The mechanical flow:

  1. Fork & branch from ``main``. Branch naming is informal; feat/<short> / fix/<short> / docs/<short> matches the commit-message style.

  2. Write tests. A PR that touches numerical code without an associated test is unlikely to be merged. CPU + float64 is the minimum; add a GPU variant if the touched code branches on device.

  3. Run the relevant tests and a docs build locally; both should be clean.

  4. Open the PR, link the issue with Fixes #NN (or Refs #NN for partial fixes), and fill in the body explaining the why — not just the what, since the diff already covers that.

  5. Commit message style follows the rest of the project: <type>(<scope>): <imperative summary>, e.g. fix(ode): propagate u0.dtype/device through step(). Types in use: feat, fix, docs, test, refactor, perf, ci.

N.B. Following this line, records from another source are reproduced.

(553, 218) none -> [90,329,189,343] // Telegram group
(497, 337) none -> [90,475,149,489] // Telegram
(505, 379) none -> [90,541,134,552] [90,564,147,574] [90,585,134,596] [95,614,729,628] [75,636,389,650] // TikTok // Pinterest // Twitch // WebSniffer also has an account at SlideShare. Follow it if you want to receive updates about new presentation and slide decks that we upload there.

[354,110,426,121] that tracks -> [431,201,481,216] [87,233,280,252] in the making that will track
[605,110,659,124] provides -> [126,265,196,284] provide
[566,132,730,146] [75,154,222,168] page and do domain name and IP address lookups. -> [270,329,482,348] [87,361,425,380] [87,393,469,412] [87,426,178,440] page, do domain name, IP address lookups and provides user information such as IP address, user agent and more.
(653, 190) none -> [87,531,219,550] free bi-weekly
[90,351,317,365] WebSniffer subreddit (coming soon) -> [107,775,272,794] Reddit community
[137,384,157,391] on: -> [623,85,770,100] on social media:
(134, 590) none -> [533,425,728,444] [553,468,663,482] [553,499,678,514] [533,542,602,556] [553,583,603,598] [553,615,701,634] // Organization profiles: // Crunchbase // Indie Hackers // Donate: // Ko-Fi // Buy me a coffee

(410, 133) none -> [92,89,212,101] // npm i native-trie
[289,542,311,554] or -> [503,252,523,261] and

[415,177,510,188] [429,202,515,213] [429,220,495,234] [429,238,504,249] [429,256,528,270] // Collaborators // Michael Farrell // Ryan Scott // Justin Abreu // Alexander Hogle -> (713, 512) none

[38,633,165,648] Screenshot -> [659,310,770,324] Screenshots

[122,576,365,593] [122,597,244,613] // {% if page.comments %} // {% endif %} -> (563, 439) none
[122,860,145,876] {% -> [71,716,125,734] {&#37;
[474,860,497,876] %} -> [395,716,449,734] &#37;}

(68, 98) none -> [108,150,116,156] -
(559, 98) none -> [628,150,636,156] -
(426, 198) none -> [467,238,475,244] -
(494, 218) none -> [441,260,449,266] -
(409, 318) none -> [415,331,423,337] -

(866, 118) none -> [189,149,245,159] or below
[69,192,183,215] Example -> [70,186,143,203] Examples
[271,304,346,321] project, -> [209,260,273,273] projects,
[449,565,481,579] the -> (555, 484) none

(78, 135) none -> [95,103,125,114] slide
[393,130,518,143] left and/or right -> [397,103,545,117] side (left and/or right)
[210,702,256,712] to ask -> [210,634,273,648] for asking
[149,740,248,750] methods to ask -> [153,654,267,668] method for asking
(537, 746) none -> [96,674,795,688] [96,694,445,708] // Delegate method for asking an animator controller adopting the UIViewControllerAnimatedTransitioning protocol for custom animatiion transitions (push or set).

What reviewers will look for:

  • Tests that exercise the path you changed, including the failure mode before your fix if applicable.

  • No new Sphinx warnings if you touched docstrings or .rst.

  • No accidental backwards-incompatibility — if a public symbol is renamed or removed, the PR description should call it out explicitly.

  • Numerical changes (new element, new quadrature, new solver) should include at least one analytical-reference check.

This is a small maintainer team; response times are best-effort. If a PR has been silent for more than a week or two, a polite ping on Discord #dev is welcome.

Sign-off and the Developer Certificate of Origin

Every commit that lands on main must be signed off under the Developer Certificate of Origin (DCO) — the same lightweight contribution policy used by the Linux kernel, PyTorch, vLLM, and most Apache-licensed projects. The full text lives in the DCO file at the repository root; the gist is that you certify the code is yours to contribute (or that it came from a properly-licensed source) and that you are submitting it under the project’s Apache 2.0 license.

The mechanics are trivial — pass -s to git commit and Git appends the line for you:

git commit -s -m "fix(ode): propagate dtype through step()"

producing a trailer of the form:

Signed-off-by: Your Name <your@email>

Use your real legal name and an email you control. A pull request whose commits lack a valid Signed-off-by trailer will not be merged.

If you forget the sign-off on a commit you have already pushed:

# for the latest commit only
git commit --amend -s --no-edit
git push --force-with-lease

# for an older commit, or the whole branch
git rebase --signoff main
git push --force-with-lease

A maintainer cannot sign on your behalf — sign-off is the contributor’s own certification.

Project layout

A rough map of where things live, for new contributors:

Path

Contents

tensormesh/mesh/

Mesh, generators (gen_rectangle, gen_cube, …), I/O.

tensormesh/element/

Element types (Line, Triangle, …), basis functions, quadrature, Gmsh/VTK reordering.

tensormesh/assemble/

ElementAssembler / NodeAssembler / FacetAssembler base classes, built-in Laplace / Mass / Linear-elasticity assemblers.

tensormesh/sparse/

SparseMatrix (extends torch_sla.SparseTensor), spsolve dispatch, nonlinear_solve.

tensormesh/operator/

Condenser (Dirichlet BC via static condensation).

tensormesh/ode/

Time-integration schemes — explicit/implicit linear Euler, midpoint, RK base classes.

tensormesh/functional/

Tensor utilities for FEM (Voigt notation, gradients).

tensormesh/dataset/

Batched mesh generation + …MultiFrequency source samplers for ML training data.

tensormesh/nn/

BufferDict / BufferList.

tests/

Test suite, mirroring the package layout.

examples/

End-to-end worked examples.

docs/

Sphinx sources, build configuration, and translation files.

When in doubt, grep for a nearby symbol — the package is small enough that rg <SymbolName> tensormesh/ will usually point you at the right neighbourhood.